(Change listing data)
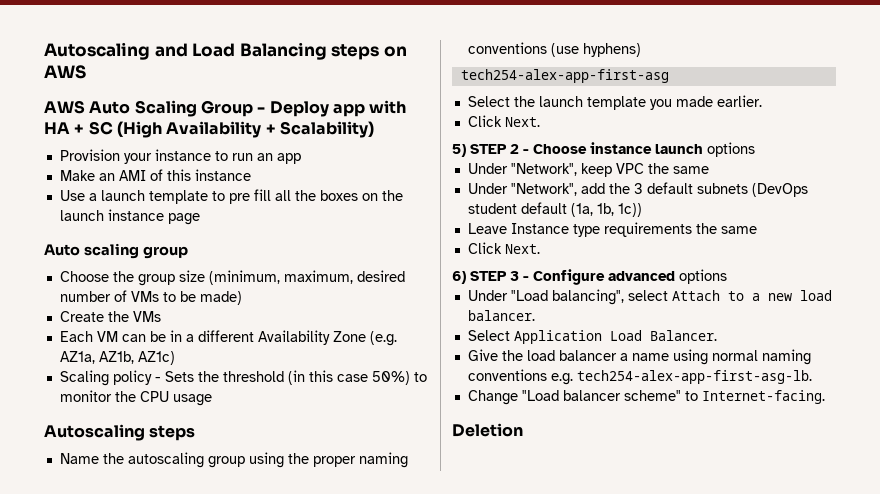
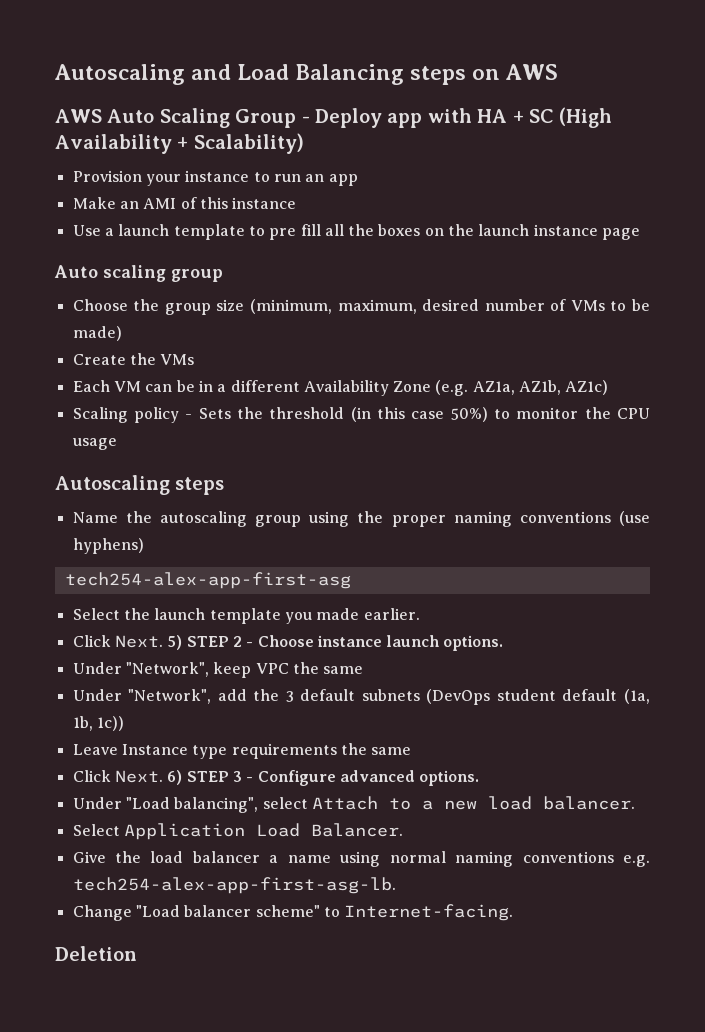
  Select the launch template you made earlier.
- Click Next.
- 5) STEP 2 - Choose instance launch options
+ Click Next. 5) STEP 2 - Choose instance launch options.
  Leave Instance type requirements the same
- Click Next.
- 6) STEP 3 - Configure advanced options
+ Click Next. 6) STEP 3 - Configure advanced options.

## DIRECTIONS FOR THIS TASK
Every entry must be reproduced exactly, with the images left out.

## RESULT BELOW
  Select the launch template you made earlier.
- Click Next.
- 5) STEP 2 - Choose instance launch options
+ Click Next. 5) STEP 2 - Choose instance launch options.
  Leave Instance type requirements the same
- Click Next.
- 6) STEP 3 - Configure advanced options
+ Click Next. 6) STEP 3 - Configure advanced options.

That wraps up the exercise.